Balancing the Desire for Casual Encounters While Seeking a Meaningful Relationship

Being a homosexual male in my late 40s, I’ve spent many, mostly pleasurable years pursuing casual sex with other men from my teenage years. In my 30s, I had a serious relationship which continued for a significant period, but I never felt completely content, because I felt neither loved nor sexually nourished. The fact is that I have always craved uncommitted intimacy. Every time I start to date a potential partner, once the newness dwindles, I always get the urge to have sex with new partners once more.

Reflecting on the Feasibility of Exclusive Commitment

I am now wondering whether it's possible for me to sustain a monogamous relationship. I understand that numerous homosexual males engage in non-monogamous arrangements, but when I’ve witnessed them, they have seemed like hard work, frequently causing lots of heartache and envy among all parties. In many ways, I desire a partner to love me while letting me remain sexually free, however I dread to imagine the psychological toll this might create. Is it best to keep having spontaneous encounters and acknowledge that a lasting partnership may be unattainable? I feel somewhat confused.

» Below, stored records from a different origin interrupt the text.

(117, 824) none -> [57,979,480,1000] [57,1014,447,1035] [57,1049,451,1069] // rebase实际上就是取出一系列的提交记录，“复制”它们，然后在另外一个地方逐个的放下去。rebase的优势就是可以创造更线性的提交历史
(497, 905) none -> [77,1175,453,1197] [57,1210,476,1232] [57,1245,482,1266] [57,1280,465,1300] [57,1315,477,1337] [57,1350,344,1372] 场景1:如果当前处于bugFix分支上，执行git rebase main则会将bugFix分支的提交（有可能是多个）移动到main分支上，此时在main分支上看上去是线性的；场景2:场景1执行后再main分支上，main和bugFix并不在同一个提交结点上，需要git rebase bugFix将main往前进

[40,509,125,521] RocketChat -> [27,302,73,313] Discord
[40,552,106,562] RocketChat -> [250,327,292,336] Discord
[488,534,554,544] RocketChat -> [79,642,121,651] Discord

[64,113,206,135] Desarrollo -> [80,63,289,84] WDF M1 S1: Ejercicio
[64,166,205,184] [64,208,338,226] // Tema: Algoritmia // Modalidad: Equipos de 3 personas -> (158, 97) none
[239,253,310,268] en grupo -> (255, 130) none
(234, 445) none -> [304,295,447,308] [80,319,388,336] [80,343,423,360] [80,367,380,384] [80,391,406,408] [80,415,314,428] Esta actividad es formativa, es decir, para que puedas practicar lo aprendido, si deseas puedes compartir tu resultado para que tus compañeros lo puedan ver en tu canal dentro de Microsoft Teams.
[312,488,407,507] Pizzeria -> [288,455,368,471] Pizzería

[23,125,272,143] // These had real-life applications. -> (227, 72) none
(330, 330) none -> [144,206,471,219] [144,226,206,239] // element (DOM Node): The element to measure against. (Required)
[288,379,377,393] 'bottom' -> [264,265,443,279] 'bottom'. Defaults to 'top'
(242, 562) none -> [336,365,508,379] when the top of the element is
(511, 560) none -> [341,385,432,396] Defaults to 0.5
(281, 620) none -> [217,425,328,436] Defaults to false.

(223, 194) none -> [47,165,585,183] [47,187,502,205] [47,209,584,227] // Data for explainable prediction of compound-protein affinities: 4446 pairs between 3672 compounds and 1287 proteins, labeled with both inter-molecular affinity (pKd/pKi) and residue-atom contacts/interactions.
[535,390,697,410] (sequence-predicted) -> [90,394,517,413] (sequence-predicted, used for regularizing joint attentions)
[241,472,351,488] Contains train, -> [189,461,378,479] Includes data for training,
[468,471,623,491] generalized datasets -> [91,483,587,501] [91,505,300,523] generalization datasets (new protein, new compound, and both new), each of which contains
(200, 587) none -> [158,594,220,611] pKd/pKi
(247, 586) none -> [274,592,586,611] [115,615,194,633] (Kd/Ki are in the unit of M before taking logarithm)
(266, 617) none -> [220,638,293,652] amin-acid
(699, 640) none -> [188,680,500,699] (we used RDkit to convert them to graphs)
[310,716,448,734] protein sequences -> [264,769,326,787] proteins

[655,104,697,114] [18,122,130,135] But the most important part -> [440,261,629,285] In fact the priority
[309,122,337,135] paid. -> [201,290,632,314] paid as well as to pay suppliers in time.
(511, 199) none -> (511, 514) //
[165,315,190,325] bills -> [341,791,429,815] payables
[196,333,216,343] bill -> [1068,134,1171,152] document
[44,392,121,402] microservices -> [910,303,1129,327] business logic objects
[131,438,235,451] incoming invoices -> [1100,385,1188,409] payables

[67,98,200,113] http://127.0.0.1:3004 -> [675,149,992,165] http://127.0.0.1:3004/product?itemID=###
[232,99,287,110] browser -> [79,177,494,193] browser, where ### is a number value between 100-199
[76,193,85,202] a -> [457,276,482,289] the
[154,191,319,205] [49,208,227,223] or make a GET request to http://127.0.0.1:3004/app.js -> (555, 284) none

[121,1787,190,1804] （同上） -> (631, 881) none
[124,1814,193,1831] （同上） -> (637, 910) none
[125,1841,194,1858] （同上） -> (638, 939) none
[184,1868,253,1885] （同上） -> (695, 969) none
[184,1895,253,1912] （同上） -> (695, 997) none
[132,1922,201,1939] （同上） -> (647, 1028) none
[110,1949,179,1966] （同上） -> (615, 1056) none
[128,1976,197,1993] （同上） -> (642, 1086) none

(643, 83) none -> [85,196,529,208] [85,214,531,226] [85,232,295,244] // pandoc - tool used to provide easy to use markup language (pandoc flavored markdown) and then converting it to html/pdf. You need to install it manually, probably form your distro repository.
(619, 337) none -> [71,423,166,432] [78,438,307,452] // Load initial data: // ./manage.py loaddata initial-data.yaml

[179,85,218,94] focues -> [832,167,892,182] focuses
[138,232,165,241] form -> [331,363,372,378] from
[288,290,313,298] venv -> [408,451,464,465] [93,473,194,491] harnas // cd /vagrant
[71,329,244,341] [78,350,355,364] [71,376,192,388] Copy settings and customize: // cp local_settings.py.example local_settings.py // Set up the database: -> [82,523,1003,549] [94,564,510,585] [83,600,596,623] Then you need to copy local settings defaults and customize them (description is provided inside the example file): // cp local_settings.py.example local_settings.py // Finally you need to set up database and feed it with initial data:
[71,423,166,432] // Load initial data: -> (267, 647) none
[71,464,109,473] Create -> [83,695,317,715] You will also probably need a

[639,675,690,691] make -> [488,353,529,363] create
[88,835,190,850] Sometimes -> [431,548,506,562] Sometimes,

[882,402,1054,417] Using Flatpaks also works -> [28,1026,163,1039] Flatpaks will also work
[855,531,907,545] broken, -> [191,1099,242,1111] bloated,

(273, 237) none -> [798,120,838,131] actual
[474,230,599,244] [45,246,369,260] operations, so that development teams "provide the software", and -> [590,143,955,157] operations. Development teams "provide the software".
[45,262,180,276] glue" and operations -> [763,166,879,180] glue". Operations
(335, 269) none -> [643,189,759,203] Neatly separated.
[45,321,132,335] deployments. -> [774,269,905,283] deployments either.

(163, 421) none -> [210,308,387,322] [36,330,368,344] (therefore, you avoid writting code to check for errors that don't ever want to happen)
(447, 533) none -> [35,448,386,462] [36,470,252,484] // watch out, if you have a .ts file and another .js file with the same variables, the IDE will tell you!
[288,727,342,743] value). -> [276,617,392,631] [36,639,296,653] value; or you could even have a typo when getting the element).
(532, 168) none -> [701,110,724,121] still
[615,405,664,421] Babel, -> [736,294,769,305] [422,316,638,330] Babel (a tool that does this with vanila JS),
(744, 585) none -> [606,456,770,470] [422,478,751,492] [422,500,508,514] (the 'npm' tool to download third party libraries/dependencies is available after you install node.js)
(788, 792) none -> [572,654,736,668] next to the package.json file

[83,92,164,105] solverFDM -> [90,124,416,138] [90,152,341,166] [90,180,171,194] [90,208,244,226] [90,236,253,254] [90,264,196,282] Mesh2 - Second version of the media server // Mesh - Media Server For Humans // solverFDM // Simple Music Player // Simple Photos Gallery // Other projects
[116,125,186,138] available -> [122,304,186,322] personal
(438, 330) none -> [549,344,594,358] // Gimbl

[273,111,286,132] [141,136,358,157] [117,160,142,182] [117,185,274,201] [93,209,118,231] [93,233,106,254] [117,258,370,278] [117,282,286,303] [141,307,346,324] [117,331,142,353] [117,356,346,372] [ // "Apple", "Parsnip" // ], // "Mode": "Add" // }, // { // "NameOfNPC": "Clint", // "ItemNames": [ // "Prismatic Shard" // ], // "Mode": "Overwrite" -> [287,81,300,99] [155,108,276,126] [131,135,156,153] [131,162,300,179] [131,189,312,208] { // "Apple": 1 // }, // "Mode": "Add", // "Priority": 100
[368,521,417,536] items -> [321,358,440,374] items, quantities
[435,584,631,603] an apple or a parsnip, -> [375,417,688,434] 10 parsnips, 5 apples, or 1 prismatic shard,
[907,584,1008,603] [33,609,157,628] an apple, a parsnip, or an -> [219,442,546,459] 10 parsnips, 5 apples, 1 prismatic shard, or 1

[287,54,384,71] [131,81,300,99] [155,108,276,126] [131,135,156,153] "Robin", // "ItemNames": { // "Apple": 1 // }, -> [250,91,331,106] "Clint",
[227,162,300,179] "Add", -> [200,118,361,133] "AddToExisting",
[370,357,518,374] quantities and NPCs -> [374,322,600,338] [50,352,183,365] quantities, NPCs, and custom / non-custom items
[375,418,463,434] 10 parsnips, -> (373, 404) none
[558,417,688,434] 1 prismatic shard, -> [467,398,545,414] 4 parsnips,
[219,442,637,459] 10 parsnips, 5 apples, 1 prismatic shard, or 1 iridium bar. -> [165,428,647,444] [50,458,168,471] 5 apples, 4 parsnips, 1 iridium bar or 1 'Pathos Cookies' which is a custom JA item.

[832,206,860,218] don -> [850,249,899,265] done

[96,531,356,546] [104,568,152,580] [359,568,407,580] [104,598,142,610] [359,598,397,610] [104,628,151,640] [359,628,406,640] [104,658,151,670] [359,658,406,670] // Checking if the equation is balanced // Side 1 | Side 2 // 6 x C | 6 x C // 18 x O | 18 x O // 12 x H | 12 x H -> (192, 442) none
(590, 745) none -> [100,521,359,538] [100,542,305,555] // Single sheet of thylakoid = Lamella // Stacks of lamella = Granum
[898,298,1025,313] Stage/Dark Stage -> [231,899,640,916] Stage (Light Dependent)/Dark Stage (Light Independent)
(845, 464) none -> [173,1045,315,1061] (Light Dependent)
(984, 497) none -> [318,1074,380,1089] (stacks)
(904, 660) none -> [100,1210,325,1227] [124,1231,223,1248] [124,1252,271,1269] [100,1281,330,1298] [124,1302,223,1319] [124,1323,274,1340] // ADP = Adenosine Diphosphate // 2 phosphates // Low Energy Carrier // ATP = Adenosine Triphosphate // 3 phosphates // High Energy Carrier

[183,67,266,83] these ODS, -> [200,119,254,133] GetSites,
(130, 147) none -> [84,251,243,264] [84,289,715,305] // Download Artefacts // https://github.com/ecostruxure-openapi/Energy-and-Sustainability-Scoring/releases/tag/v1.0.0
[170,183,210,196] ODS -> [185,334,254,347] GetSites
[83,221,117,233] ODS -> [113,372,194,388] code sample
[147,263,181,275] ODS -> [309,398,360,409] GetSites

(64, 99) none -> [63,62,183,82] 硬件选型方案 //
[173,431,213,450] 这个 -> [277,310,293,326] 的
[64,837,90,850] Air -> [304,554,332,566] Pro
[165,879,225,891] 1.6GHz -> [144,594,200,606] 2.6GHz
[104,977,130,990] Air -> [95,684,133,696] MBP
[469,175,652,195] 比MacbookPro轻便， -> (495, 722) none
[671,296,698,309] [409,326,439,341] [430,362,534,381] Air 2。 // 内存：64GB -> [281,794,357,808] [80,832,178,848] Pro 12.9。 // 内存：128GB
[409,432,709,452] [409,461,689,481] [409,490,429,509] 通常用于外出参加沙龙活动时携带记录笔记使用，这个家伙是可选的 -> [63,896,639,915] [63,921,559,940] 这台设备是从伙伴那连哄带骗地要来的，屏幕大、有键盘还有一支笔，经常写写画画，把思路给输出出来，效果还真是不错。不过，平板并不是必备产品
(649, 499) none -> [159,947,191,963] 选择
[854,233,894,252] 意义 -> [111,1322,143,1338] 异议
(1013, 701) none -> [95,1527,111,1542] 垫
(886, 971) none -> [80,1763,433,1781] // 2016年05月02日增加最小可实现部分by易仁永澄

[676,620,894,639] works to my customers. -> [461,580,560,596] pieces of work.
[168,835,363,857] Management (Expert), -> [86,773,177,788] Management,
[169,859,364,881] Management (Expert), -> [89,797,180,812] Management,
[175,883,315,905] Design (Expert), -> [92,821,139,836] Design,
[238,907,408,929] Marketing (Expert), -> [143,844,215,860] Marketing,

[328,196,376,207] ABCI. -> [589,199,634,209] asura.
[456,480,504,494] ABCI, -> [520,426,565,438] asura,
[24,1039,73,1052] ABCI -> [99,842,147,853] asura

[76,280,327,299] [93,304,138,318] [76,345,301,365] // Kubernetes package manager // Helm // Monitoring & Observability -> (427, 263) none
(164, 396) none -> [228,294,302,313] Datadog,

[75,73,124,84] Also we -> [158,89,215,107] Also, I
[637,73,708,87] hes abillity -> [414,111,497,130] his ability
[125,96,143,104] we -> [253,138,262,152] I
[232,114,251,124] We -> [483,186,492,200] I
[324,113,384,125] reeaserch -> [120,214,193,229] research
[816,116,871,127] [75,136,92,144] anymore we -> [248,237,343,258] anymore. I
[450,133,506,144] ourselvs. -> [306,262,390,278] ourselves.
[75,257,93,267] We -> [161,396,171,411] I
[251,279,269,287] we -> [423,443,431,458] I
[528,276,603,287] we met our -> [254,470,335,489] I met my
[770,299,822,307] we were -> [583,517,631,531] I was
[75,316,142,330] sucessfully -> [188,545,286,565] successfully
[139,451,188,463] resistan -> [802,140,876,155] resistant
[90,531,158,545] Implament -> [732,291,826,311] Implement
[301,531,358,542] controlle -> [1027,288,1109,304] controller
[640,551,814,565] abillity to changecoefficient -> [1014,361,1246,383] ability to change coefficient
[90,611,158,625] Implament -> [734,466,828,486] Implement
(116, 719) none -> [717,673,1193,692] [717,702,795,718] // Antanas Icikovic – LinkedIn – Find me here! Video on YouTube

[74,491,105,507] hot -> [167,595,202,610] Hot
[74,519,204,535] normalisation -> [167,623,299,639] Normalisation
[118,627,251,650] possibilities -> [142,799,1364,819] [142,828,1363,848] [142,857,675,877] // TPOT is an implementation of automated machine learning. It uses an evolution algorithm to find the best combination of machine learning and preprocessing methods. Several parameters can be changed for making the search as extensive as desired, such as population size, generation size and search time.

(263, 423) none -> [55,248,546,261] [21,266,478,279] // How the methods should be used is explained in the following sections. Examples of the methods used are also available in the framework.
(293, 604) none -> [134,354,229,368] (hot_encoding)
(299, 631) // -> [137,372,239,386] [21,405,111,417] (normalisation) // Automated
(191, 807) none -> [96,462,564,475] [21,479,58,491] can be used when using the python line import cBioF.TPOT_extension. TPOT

Each individual's sexual journey fluctuates. Avoid considering of your relationship needs or your ability to tolerate various forms of intimate connections in a finite way. What you need as you are experiencing them now may well change down the road; at a certain time you might become less ambivalent and find some clarity and a comfortable path … or perhaps not. One day you might meet someone offering a life-changing chance to you through mirroring your desires in a holistic fashion … and at another point you may choose that non-committal encounters are best for you. Fretting over the future and engaging in endless speculation is merely rooted in fear and squandering of your efforts. Try to be present in your relationships, and recognize the worth of each person you connect with intimately a sexual connection. When and if the time is right to strengthen true intimacy with one partner, it will be clear.

  • Pamela Stephenson Connolly practices as a US-based psychotherapist focusing on addressing sexual disorders.
Michael Robbins
Michael Robbins

A passionate horticulturist with over 10 years of experience in organic gardening and landscape design.